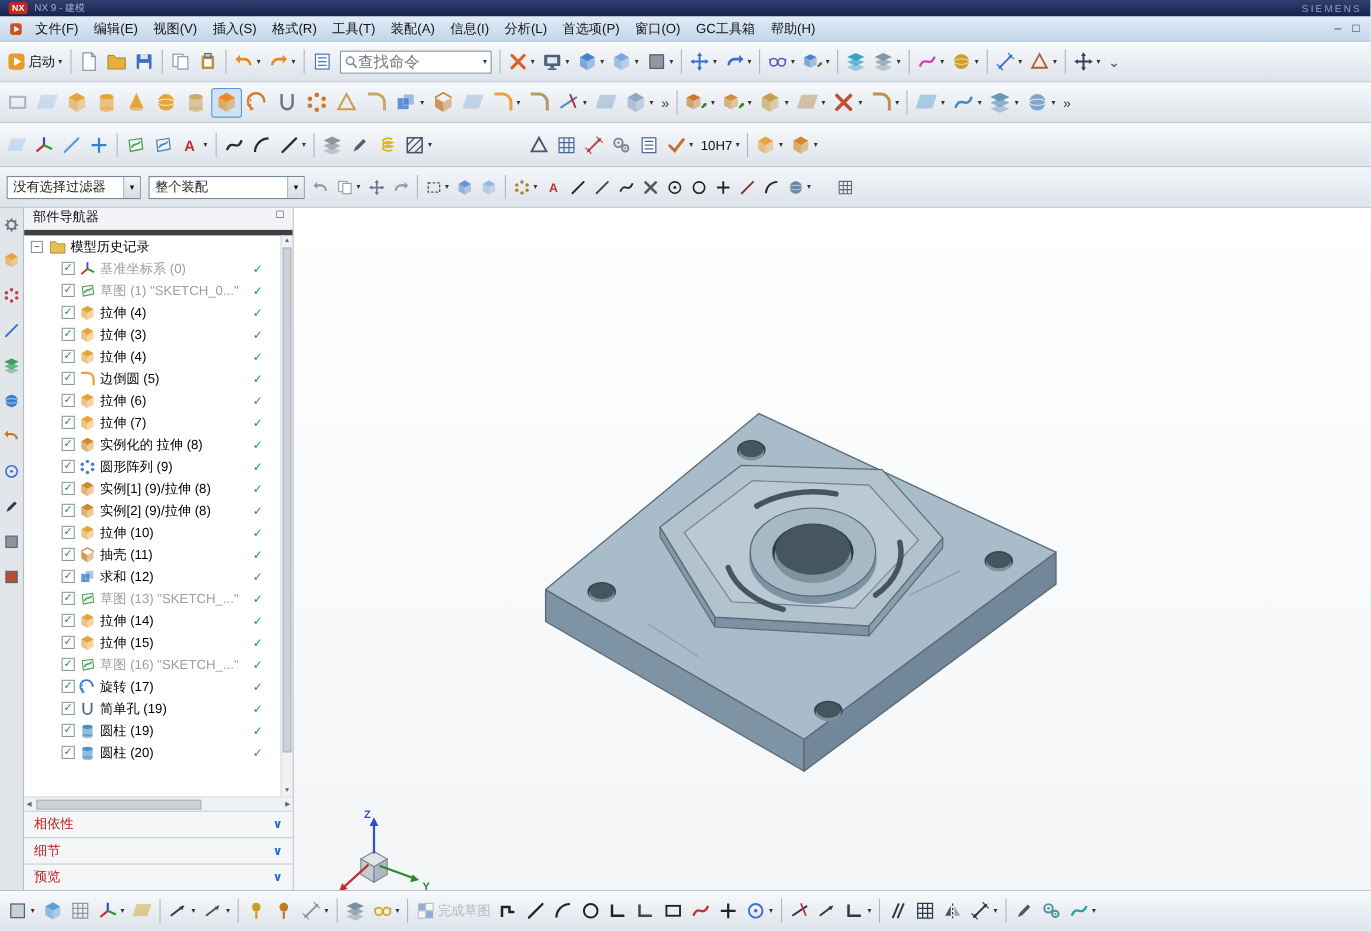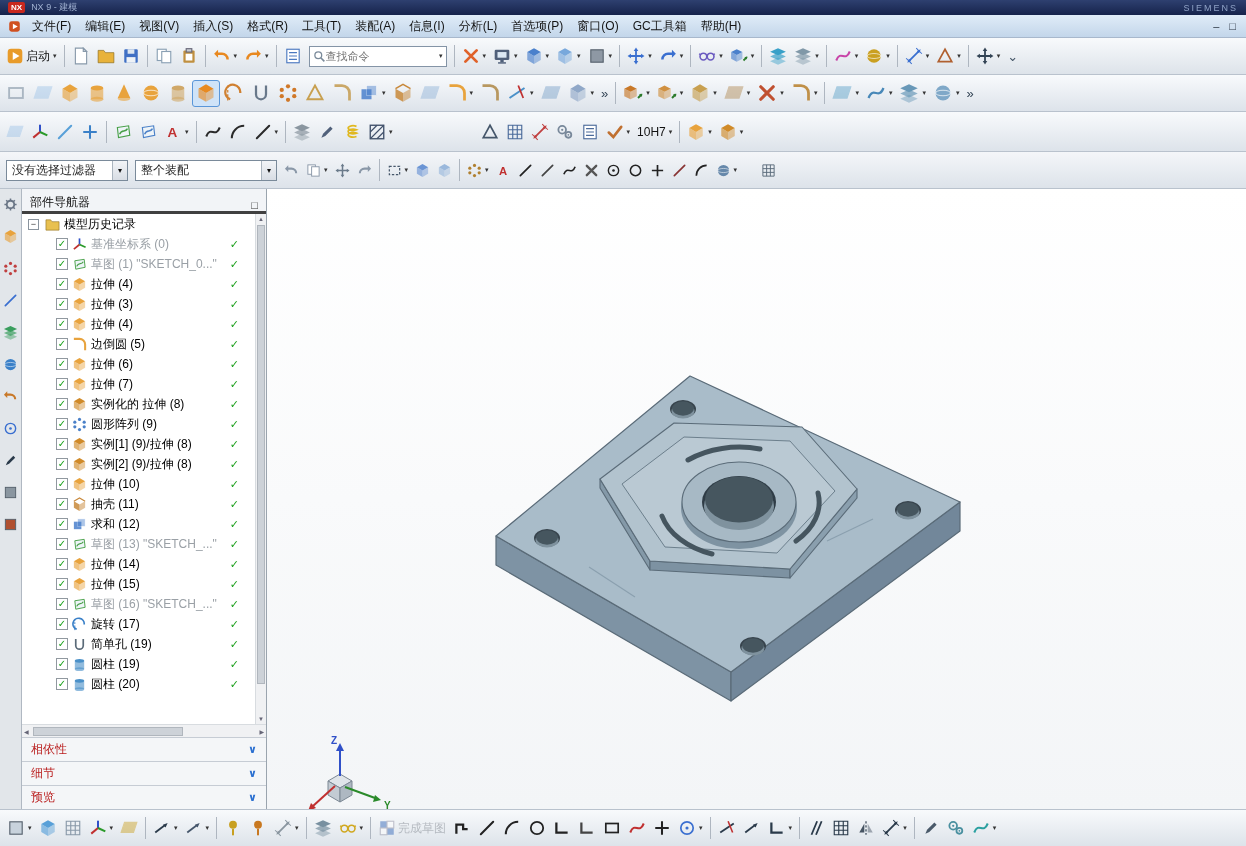--- a/index.html
+++ b/index.html
@@ -39,7 +39,7 @@
 .glyph{font-size:13px;line-height:1}
 #searchbox{display:flex;align-items:center;background:#fff;border:1px solid #8494a6;height:21px;
   width:138px;margin:0 3px;padding:0 3px;flex:0 0 auto}
-#searchbox input{border:none;outline:none;flex:1;min-width:20px;font-size:11px;color:#333;font-family:inherit;background:transparent}
+#searchbox input{border:none;outline:none;flex:1;min-width:20px;font-size:14px;color:#333;font-family:inherit;background:transparent}
 #searchbox .ic{width:13px;height:13px}
 .dropdown{display:flex;align-items:center;background:#fff;border:1px solid #7a8a9a;height:21px;
   margin:0 3px;flex:0 0 auto}

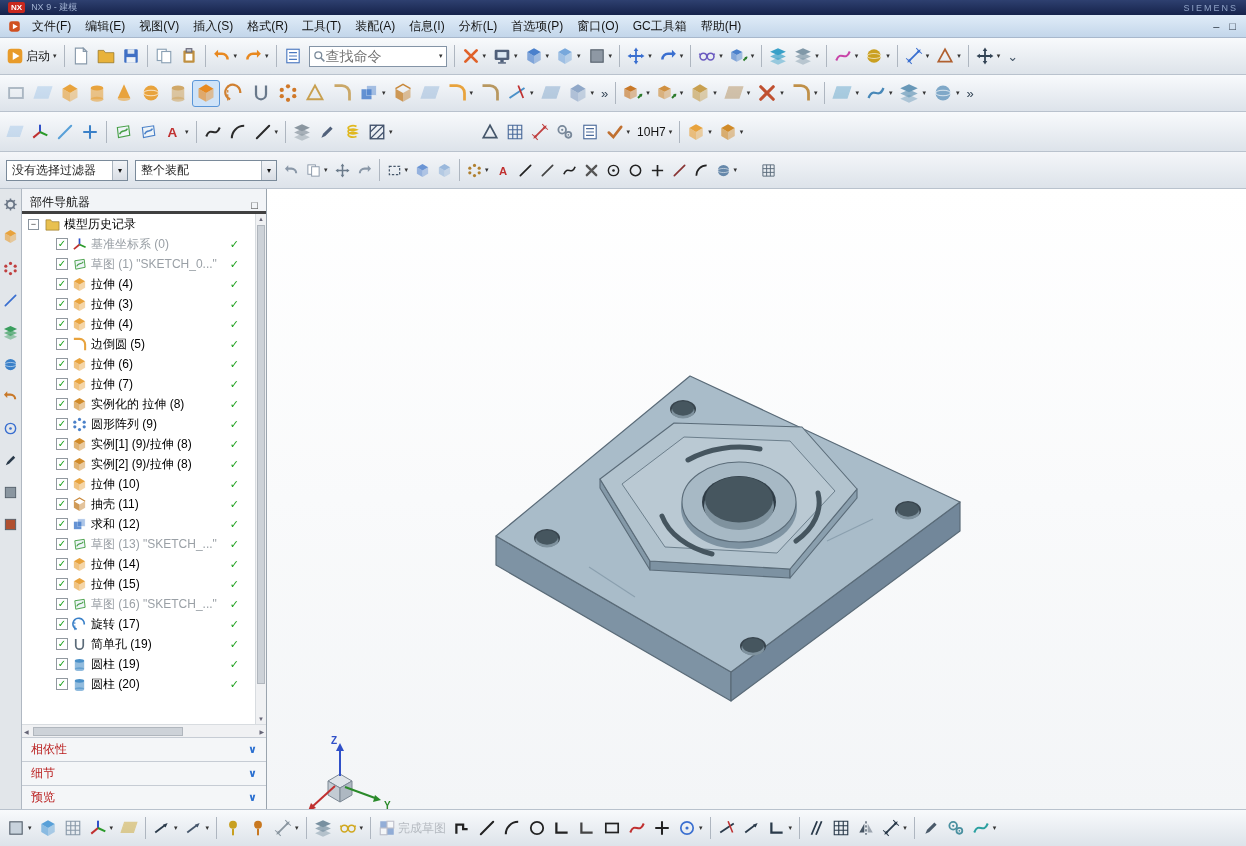--- a/index.html
+++ b/index.html
@@ -54,8 +54,8 @@
   align-items:center;padding-top:8px;gap:14px;flex:0 0 auto}
 #resbar .ic{width:15px;height:15px}
 #navigator{width:245px;background:#fff;border-right:1px solid #9aa4ae;display:flex;flex-direction:column;flex:0 0 auto}
-#nav-header{height:25px;background:#f2f4f7;display:flex;align-items:flex-end;justify-content:space-between;
-  padding:0 8px;border-bottom:3px solid #404040;font-size:12px}
+#nav-header{height:25px;background:#f2f4f7;display:flex;align-items:flex-start;justify-content:space-between;
+  padding:0 8px;border-bottom:5px solid #404040;font-size:12px}
 #nav-float{color:#333;font-size:11px}
 #nav-colhead{height:20px;background:linear-gradient(#fcfdfe,#e9edf2);border-bottom:1px solid #cfd5dc;
   display:flex;align-items:center;padding:0 8px;color:#222;position:relative}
◇ ◇ ◇ ◇ ◇ ◇ ◇
▶ **Exercise prompt**: Search the material for "transparent" and copy each matching line.

▶ **Expected answer**:
-#searchbox input{border:none;outline:none;flex:1;min-width:20px;font-size:11px;color:#333;font-family:inherit;background:transparent}
+#searchbox input{border:none;outline:none;flex:1;min-width:20px;font-size:14px;color:#333;font-family:inherit;background:transparent}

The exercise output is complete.